[fedora-virt] Replace library WinXPs by virtual WinXPs on Fedora KVM?

Richard W.M. Jones rjones at redhat.com
Thu May 26 16:44:40 UTC 2011


On Mon, May 23, 2011 at 07:30:49PM -0700, Rob wrote:
> The current situation:
> * About 500 university library PCs run WinXP as the main OS.
> 
> What I would like to know if following is possible:
> * Replace the WinXP by Fedora with virtualization software (KVM ?) and have 
> WinXP as a guest OS, in such a way that the users immediately boot into WinXP 
> without noticing the virtualization.
> * Over the network it should still be possible to access the host Fedora OS.

I'm sure a better idea is some sort of VDI: the machines boot Fedora,
but running a SPICE client which talks to a big-ass server in a back
room somewhere that runs hundreds of virtual machines.

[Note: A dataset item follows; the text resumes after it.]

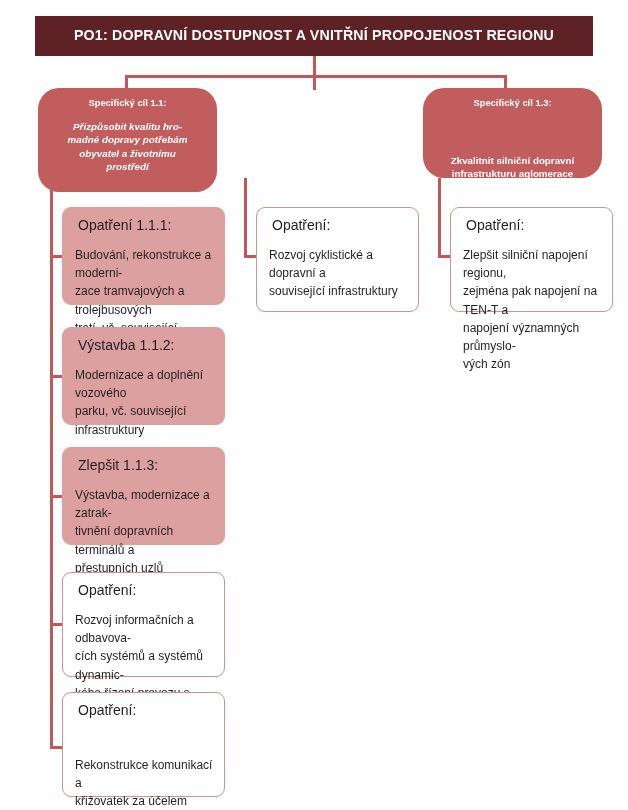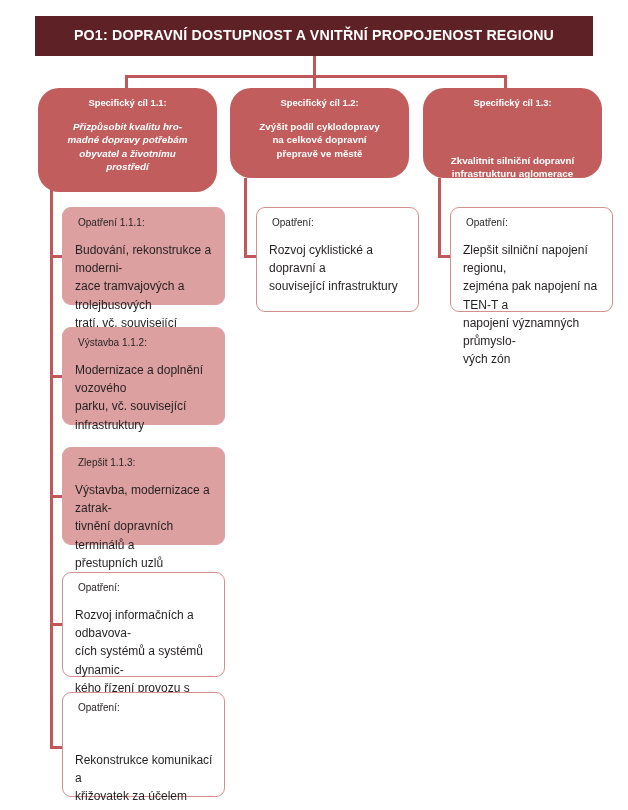"Specifický cíl 1.2:" div.goal-box { html: <div> <div>Specifický cíl 1.2:</div> <div>Zvýšit podíl cyklodopravy na celkové dopravní přepravě ve městě</div> </div> -> none }
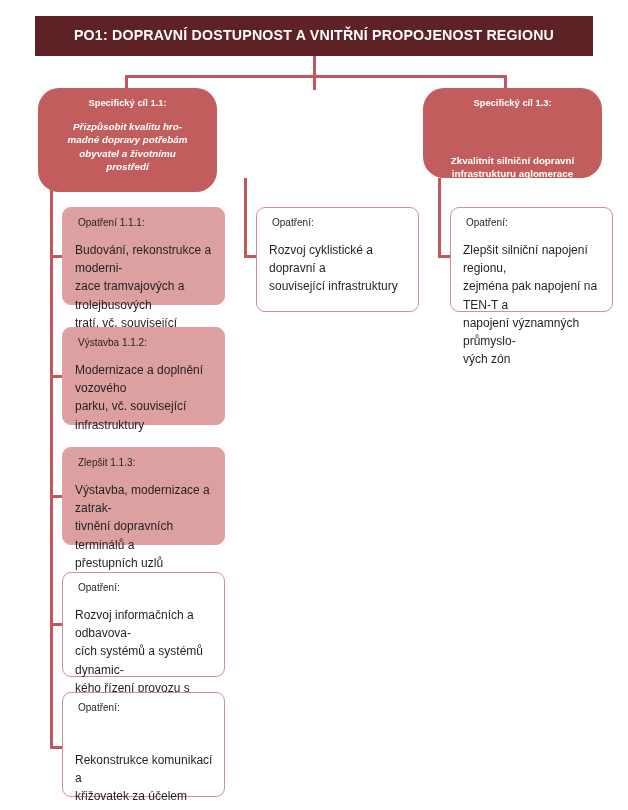"Opatření 1.1.1:" .measure-box .m-label { font-size: 10px -> 14px }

> Is this a feasible idea?
> If yes, can you give me some clues how to start?

It's tricky.  You'd probably want to start by experimenting with a
boot service (/etc/init.d/99-run-windows) which just starts up the
Windows guest and a full screen instance of virt-viewer.  I don't off-
hand know if X is available by this point and if you need to get rid
of GDM.  Be careful not to inadvertently open up a root shell while
doing this.

Then you would have to explore how you're going to distribute this
without manually installing it on every desktop.  Some sort of PXE
image with a kickstart file is probably the way to go.

Do you want a standard Windows XP image shared between all the
machines, perhaps booted from NFS?  Or is each machine going to store
its own WinXP guest image?  There are of course licensing issues too.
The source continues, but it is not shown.